Silane functionalized graphene oxide-bound polyelectrolyte layers for producing monovalent cation permselective membranes

•A new approach was adopted to design monovalent cation permselective membranes.•Silane functionalized graphene oxide(S-f-GO) was added to the anionic layer.•Incorporating S-f-GO improved the compactness of the terminating cationic layer.•The (S-f-GO)-containing membranes exhibited the antifouling property of membranes.•Incorporating S-f-GO enhanced monovalent permselectivity (PMg2+Na+)up to 6. This study reports a novel layer-by-layer (LbL) strategy for producing a monovalent cation perm-selective membrane with an improved antifouling property. LbL architectures were fabricated by using the polyvinyl chloride (PVC) based heterogeneous cation exchange membrane as the substrate and chitosan (CS) and polyacrylic acid (PAA) as the polycation and polyanion, respectively. The coating layers on the substrate consist of 1.5 bilayers with CS as the initiating and terminating layer and PAA blended with silane functionalized graphene oxide (S-f-GO) as the middle layer.
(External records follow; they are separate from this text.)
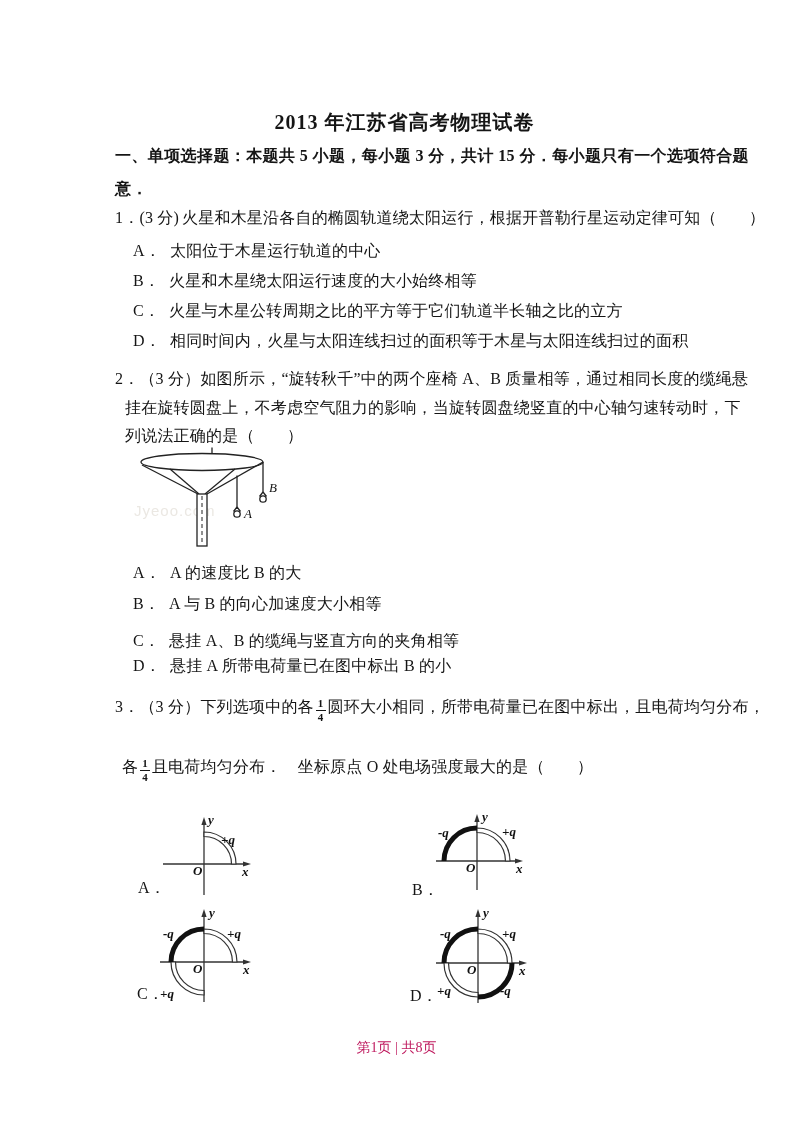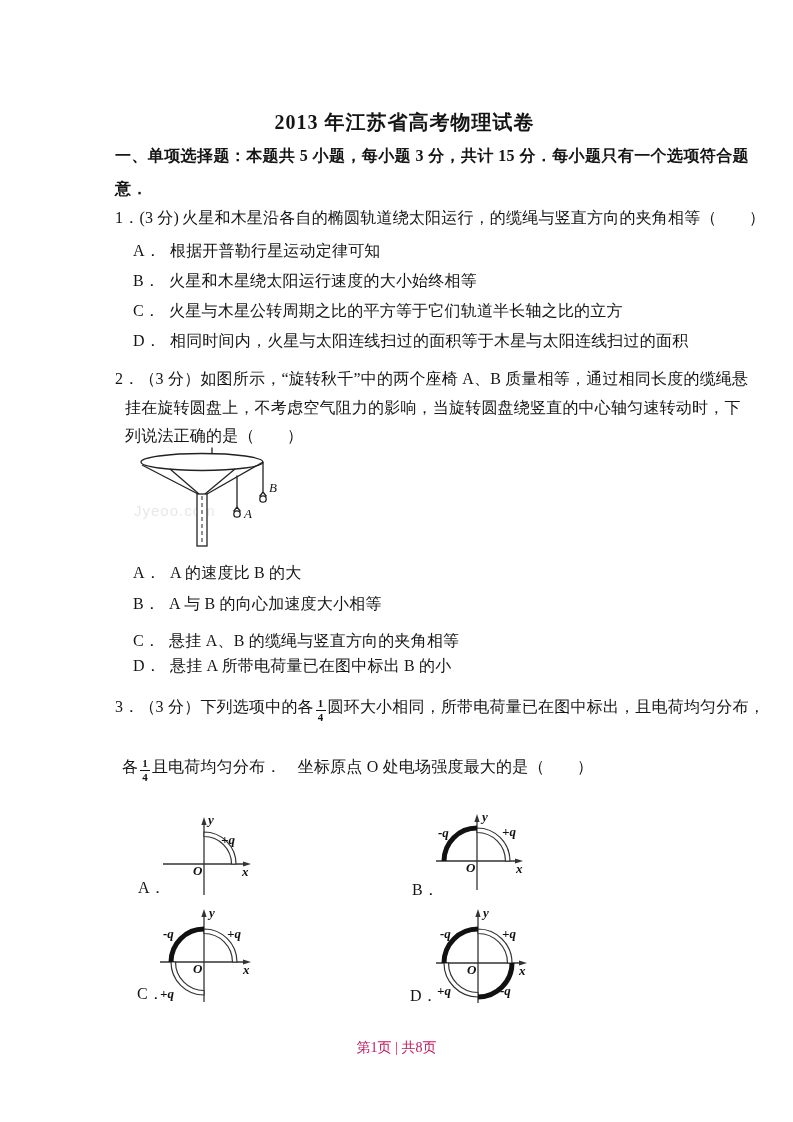--- a/index.html
+++ b/index.html
@@ -46,22 +46,22 @@
 </head>
 <body>
 
 <div class="page">
 
   <h1 class="title">2013 年江苏省高考物理试卷</h1>
 
   <div class="sec sec1">一、单项选择题：本题共 5 小题，每小题 3 分，共计 15 分．每小题只有一个选项符合题</div>
   <div class="sec sec2">意．</div>
 
-  <div class="line" style="top:208px"><span class="qno">1．(3 分)</span><span>火星和木星沿各自的椭圆轨道绕太阳运行，的缆绳与竖直方向的夹角相等（　　）</span></div>
-  <div class="line opt" style="top:241px"><span class="opt-label">A．</span><span>根据开普勒行星运动定律可知</span></div>
+  <div class="line" style="top:208px"><span class="qno">1．(3 分)</span><span>火星和木星沿各自的椭圆轨道绕太阳运行，根据开普勒行星运动定律可知（　　）</span></div>
+  <div class="line opt" style="top:241px"><span class="opt-label">A．</span><span>太阳位于木星运行轨道的中心</span></div>
   <div class="line opt" style="top:271px"><span class="opt-label">B．</span><span>火星和木星绕太阳运行速度的大小始终相等</span></div>
   <div class="line opt" style="top:301px"><span class="opt-label">C．</span><span>火星与木星公转周期之比的平方等于它们轨道半长轴之比的立方</span></div>
   <div class="line opt" style="top:331px"><span class="opt-label">D．</span><span>相同时间内，火星与太阳连线扫过的面积等于木星与太阳连线扫过的面积</span></div>
 
   <div class="line" style="top:369px">2．（3 分）如图所示，“旋转秋千”中的两个座椅 A、B 质量相等，通过相同长度的缆绳悬</div>
   <div class="line cont" style="top:398px">挂在旋转圆盘上，不考虑空气阻力的影响，当旋转圆盘绕竖直的中心轴匀速转动时，下</div>
   <div class="line cont" style="top:426px">列说法正确的是（　　）</div>
 
   <div class="fig" style="left:128px; top:446px">
     <svg width="200" height="118" viewBox="0 0 200 118">

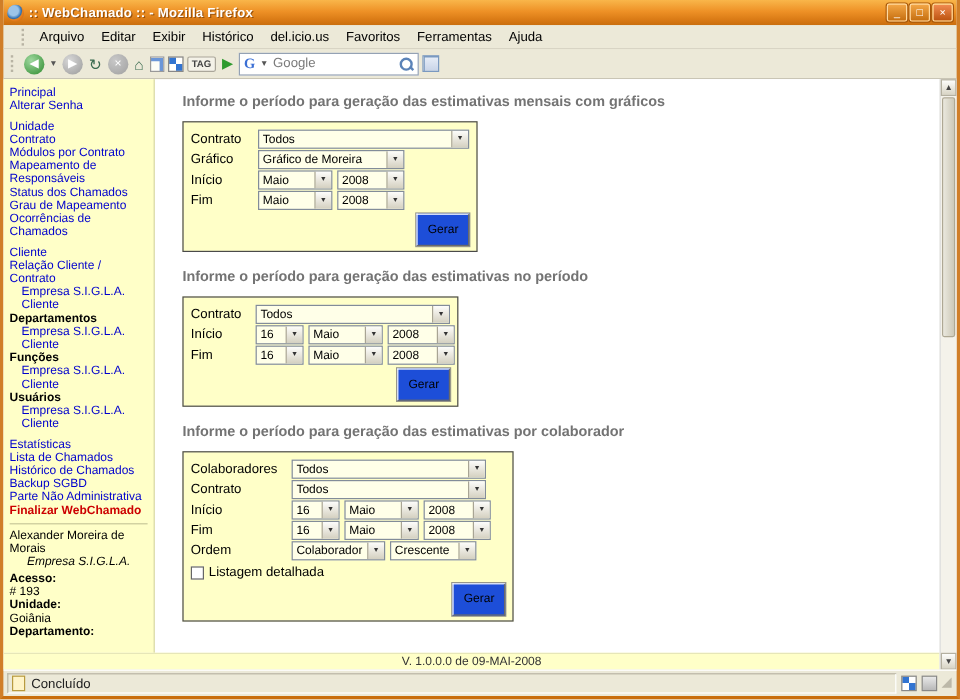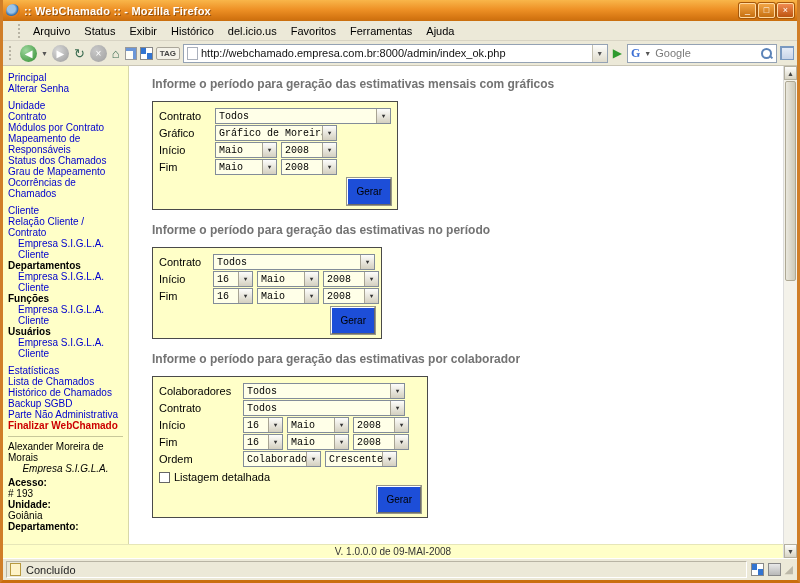--- a/index.html
+++ b/index.html
@@ -78,21 +78,21 @@
   .u-company{font-style:italic;text-align:center;margin-bottom:3px;}
   .u-label{font-weight:bold;}
 
   .main{flex:1;background:#fff;padding:7px 8px;overflow:hidden;}
   .form-title{font-size:12px;font-weight:bold;color:#737373;margin:4px 0 10px 0;}
   .fbox{border:1px solid #4A4A4A;background:#FFFFC8;padding:5px 6px 4px 6px;margin-bottom:13px;}
   .frow{display:flex;align-items:center;margin:1px 0;gap:4px;}
   .flabel{font-size:11px;color:#000;flex-shrink:0;}
   .lw52{width:52px;}.lw50{width:50px;}.lw80{width:80px;}
   .sel{height:16px;background:#FFFFE8;border:1px solid #828C99;display:inline-flex;align-items:center;
-    justify-content:space-between;padding-left:3px;overflow:hidden;flex-shrink:0;font-family:Liberation Mono, monospace;}
+    justify-content:space-between;padding-left:3px;overflow:hidden;flex-shrink:0;}
   .selv{font-size:10px;color:#000;white-space:nowrap;overflow:hidden;}
   .selb{flex:0 0 14px;height:14px;background:linear-gradient(#FDFDFB,#D4D0C0);border-left:1px solid #A8A494;
     color:#333;font-size:6px;display:flex;align-items:center;justify-content:center;}
   .w176{width:176px;}.w162{width:162px;}.w122{width:122px;}.w62{width:62px;}.w56{width:56px;}
   .w40{width:40px;}.w78{width:78px;}.w72{width:72px;}
   .gerar-row{display:flex;justify-content:flex-end;margin-top:3px;}
   .gerar{font-family:inherit;font-size:10px;padding:7px 8px;background:#1d4ed8;border:1px solid;
     border-color:#FFF #6A6A6A #6A6A6A #FFF;box-shadow:0 0 0 1px #96968A;}
   .checkbox{width:11px;height:11px;background:#fff;border:1px solid #666;display:inline-block;flex:0 0 11px;}
   .chk-label{font-size:11px;}
@@ -129,45 +129,40 @@
     <span class="winbtns">
       <span class="winbtn" data-interactable="true">_</span>
       <span class="winbtn" data-interactable="true">□</span>
       <span class="winbtn close" data-interactable="true">×</span>
     </span>
   </div>
 
   <div class="menubar" data-interactable="false">
     <span class="grip" data-interactable="false"></span>
     <span class="menu-item" data-interactable="true">Arquivo</span>
-    <span class="menu-item" data-interactable="true">Status</span>
+    <span class="menu-item" data-interactable="true">Editar</span>
     <span class="menu-item" data-interactable="true">Exibir</span>
     <span class="menu-item" data-interactable="true">Histórico</span>
     <span class="menu-item" data-interactable="true">del.icio.us</span>
     <span class="menu-item" data-interactable="true">Favoritos</span>
     <span class="menu-item" data-interactable="true">Ferramentas</span>
     <span class="menu-item" data-interactable="true">Ajuda</span>
   </div>
 
   <div class="toolbar" data-interactable="false">
     <span class="grip" data-interactable="false"></span>
     <span class="nav-circle back" data-interactable="true">◀</span>
     <span class="chev" data-interactable="true">▼</span>
     <span class="nav-circle forward" data-interactable="true">▶</span>
     <span class="glyph-btn" data-interactable="true">↻</span>
     <span class="nav-circle stop" data-interactable="true">×</span>
     <span class="glyph-btn" data-interactable="true">⌂</span>
     <span class="post-icon" data-interactable="true"></span>
     <span class="delicious" data-interactable="true"></span>
     <span class="tag-chip" data-interactable="true">TAG</span>
-    <span class="urlbar" data-interactable="true">
-      <span class="favicon" data-interactable="false"></span>
-      <span class="url-text" data-interactable="false">http://webchamado.empresa.com.br:8000/admin/index_ok.php</span>
-      <span class="url-drop" data-interactable="true">▼</span>
-    </span>
     <span class="go" data-interactable="true">▶</span>
     <span class="searchbox" data-interactable="true">
       <span class="g-icon" data-interactable="false">G</span>
       <span class="chev" data-interactable="true">▼</span>
       <span class="search-text" data-interactable="false">Google</span>
       <span class="mag" data-interactable="true"></span>
     </span>
     <span class="grid-icon" data-interactable="true"></span>
   </div>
Molecular electrostatic potential (MEP) of the utilized materials proved the availability of appropriate reactive sites in their structures. FTIR spectra, EDX analysis, zeta-potential measurement, and FESEM images verified successful LbL assembly of CS and PAA blended with S-f-GO. The presence of S-f-GO in the anionic layer of the LbL architectures caused more compactness of the terminating cationic layer and increased the porosity of the anionic layer. LbL membranes containing S-f-GO possessed lower surface roughness and more hydrophilic surface and provided higher antifouling property, monovalent selectivity, and electrical conductivity than LbL architecture without additive. Results showed that utilizing 2 wt% S-f-GO in the anionic layer led to increasing permselectivity (PMg2+Na+)from 1.03 to 6. Also, the incorporation of S-f-GO was found to enhance the regeneration ability of the LbL membranes. This novel strategy for producing the MCPM can open up a new insight into designing advanced monovalent selective ion exchange membranes.